続いて,辻岡勝美氏(藤⽥医科⼤学)が,「CTの超⾼精細性能を考える −PCCTだけじゃない.MTFだけじゃない」と題して講演した。PCCT(photon counting CT)が注目を集める中で,辻岡氏は改めてPCCTの技術的な特徴をおさらいし,PCCTは夢の装置か,CTの最終形なのか,その利点と問題点を概説した。PCCTの利点としては超高精細画像,マルチエネルギー弁別,低画像ノイズが挙げられる。一方で技術的な問題点として,クロストーク,パイルアップ,データ転送速度,エネルギー弁別などの課題があり,それが解決されたときにCT技術は大きく変化するだろうと辻岡氏は述べた。従来のEID-CT(energy integrated detector CT)は,そのカウンターパートとして大きな存在であり,高精細CT(Aquilion Precision)と超解像技術であるPIQE(Precise IQ Engine)によって,EID-CTにおいてもさらに高精細画像の可能性を高めるだろうと述べた。
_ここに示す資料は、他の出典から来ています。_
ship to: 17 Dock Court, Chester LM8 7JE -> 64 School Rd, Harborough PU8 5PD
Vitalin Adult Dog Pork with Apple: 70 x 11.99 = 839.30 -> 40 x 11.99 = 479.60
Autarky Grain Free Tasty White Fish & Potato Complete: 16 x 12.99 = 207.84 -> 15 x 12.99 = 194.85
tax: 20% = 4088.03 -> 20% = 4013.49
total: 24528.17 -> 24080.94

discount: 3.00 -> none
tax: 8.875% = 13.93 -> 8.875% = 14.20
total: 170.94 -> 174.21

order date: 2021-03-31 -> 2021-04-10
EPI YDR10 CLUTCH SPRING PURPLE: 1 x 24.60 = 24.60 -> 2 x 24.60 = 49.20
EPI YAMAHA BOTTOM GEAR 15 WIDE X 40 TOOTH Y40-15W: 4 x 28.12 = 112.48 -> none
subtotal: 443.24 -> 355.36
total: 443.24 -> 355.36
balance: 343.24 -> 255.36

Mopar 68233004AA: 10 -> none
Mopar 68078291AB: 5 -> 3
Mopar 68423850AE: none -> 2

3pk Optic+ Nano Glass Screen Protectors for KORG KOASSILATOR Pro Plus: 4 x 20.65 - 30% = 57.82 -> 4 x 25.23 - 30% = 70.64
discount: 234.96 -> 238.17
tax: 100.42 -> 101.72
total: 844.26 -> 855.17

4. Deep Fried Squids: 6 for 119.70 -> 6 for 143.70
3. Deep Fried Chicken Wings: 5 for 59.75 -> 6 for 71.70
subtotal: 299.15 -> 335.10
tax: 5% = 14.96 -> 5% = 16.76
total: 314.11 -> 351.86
最後のプログラムは,三上 毅氏(札幌医科⼤学脳神経外科)による特別講演「脳⾎管障害・頭蓋底外科⼿術シミュレーション画像の新しい展開」で,座長は森山紀之氏(医療法人社団進興会),片田和広氏(藤⽥医科⼤学)が務めた。三上氏は,脳神経外科手術の発展を振り返り,顕微鏡を用いたマイクロサージェリーが脳動脈瘤や脳動静脈奇形などの手術を進化させ,その中でも術前術中のアセスメントとして三次元画像によるシミュレーションが手術の確実性や安全性を高めたと述べた。その上で,超高精細CTなどの高精細画像が脳神経外科手術にもたらすものについて,動脈瘤,脳動静脈奇形,血行再建術,頭蓋底外科手術の4領域で実際の手術画像を供覧しながら報告した。三上氏は,画像診断機器の進歩で解剖学的なシミュレーションは高精度になっており,それによる画像支援は手術時の状況認識や期待値の推定を向上しており,今後のさらなる発展に期待するとまとめた。